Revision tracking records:
"""

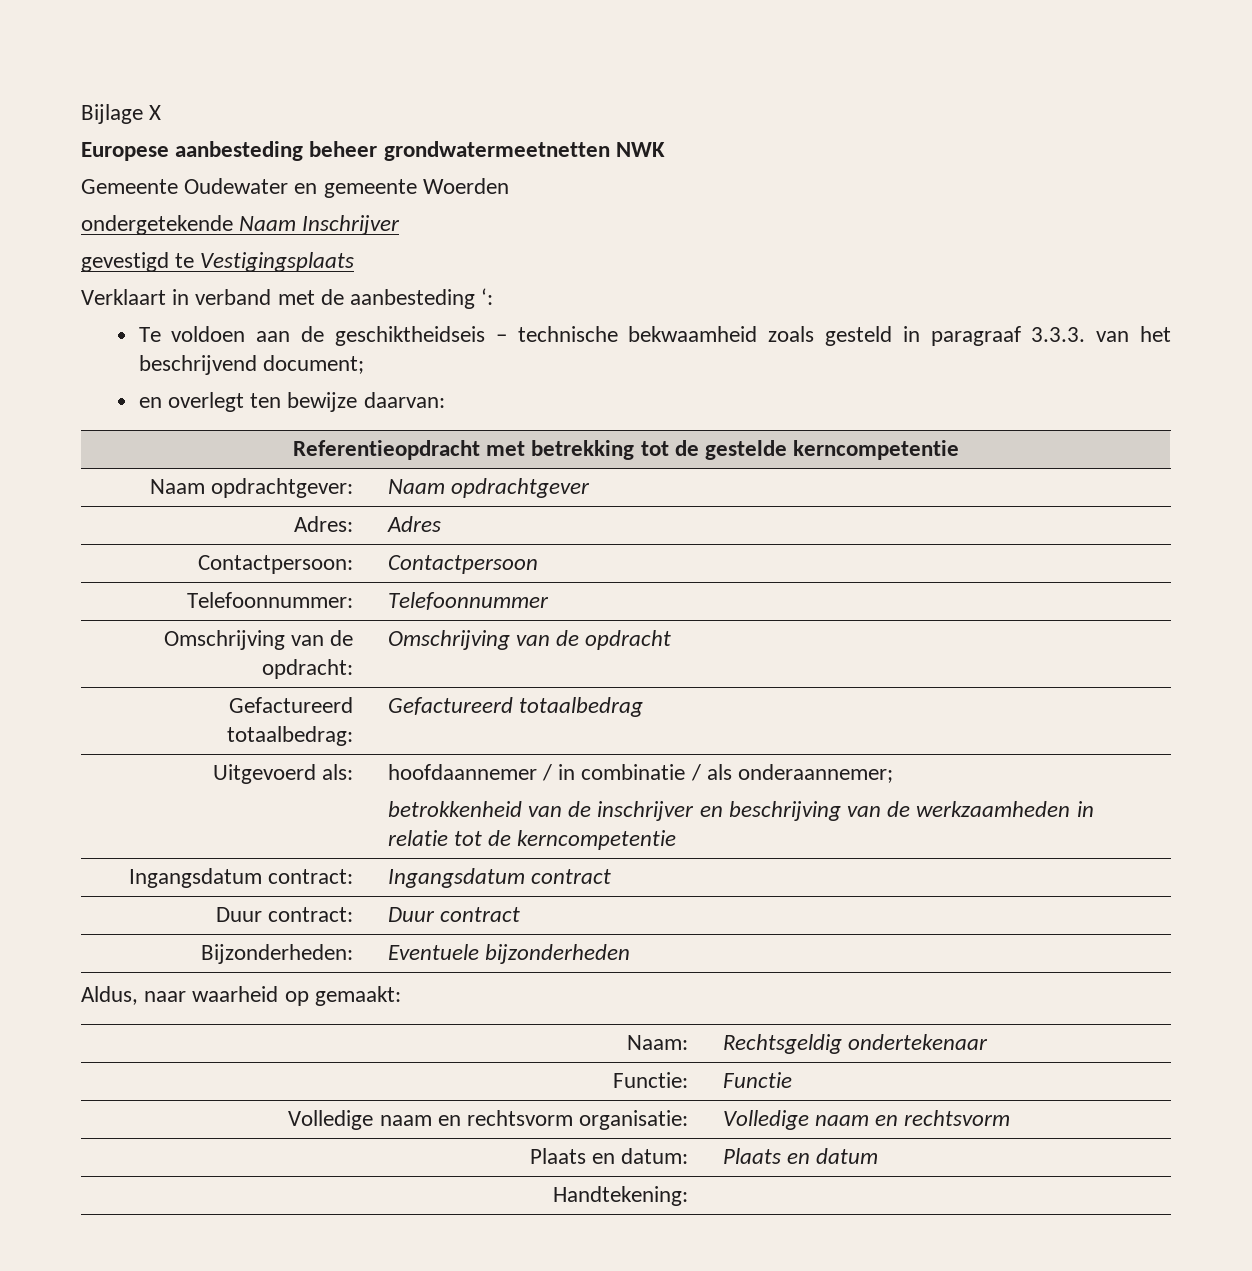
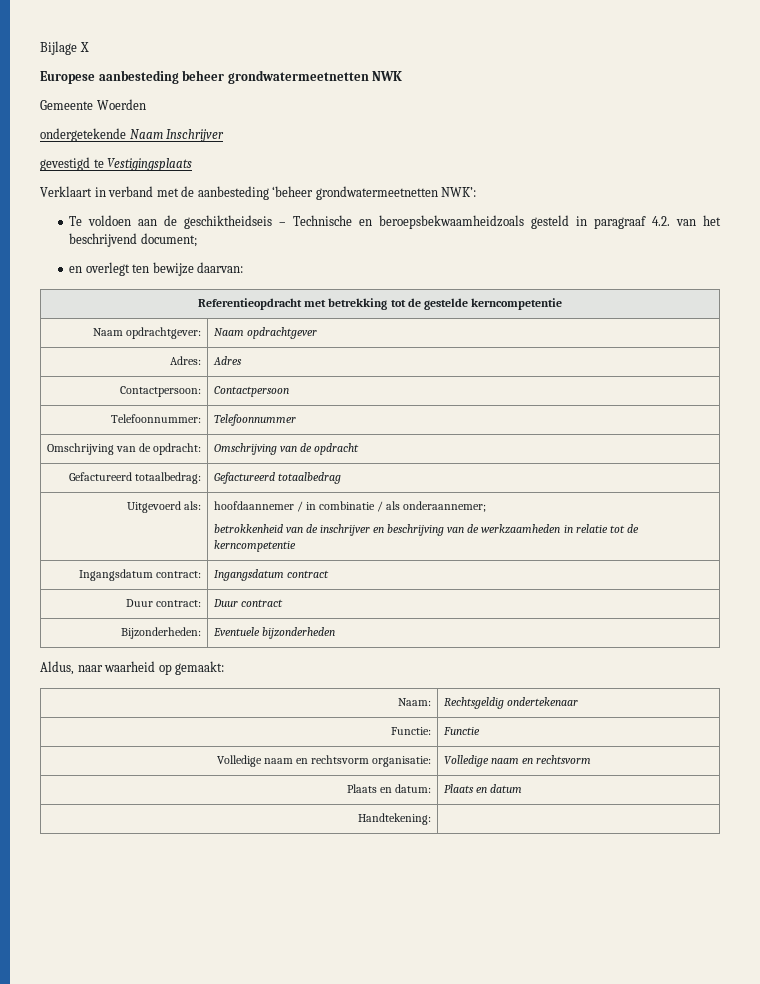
- Gemeente Oudewater en gemeente Woerden
+ Gemeente Woerden
- Verklaart in verband met de aanbesteding ‘:
+ Verklaart in verband met de aanbesteding ‘beheer grondwatermeetnetten NWK’:
- Te voldoen aan de geschiktheidseis – technische bekwaamheid zoals gesteld in paragraaf 3.3.3. van het beschrijvend document;
+ Te voldoen aan de geschiktheidseis – Technische en beroepsbekwaamheidzoals gesteld in paragraaf 4.2. van het beschrijvend document;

"""

--- Directions for this task ---
Retype the data exactly as it stands, but keep the images out of your copy.

--- Result of the exercise ---
- Gemeente Oudewater en gemeente Woerden
+ Gemeente Woerden
- Verklaart in verband met de aanbesteding ‘:
+ Verklaart in verband met de aanbesteding ‘beheer grondwatermeetnetten NWK’:
- Te voldoen aan de geschiktheidseis – technische bekwaamheid zoals gesteld in paragraaf 3.3.3. van het beschrijvend document;
+ Te voldoen aan de geschiktheidseis – Technische en beroepsbekwaamheidzoals gesteld in paragraaf 4.2. van het beschrijvend document;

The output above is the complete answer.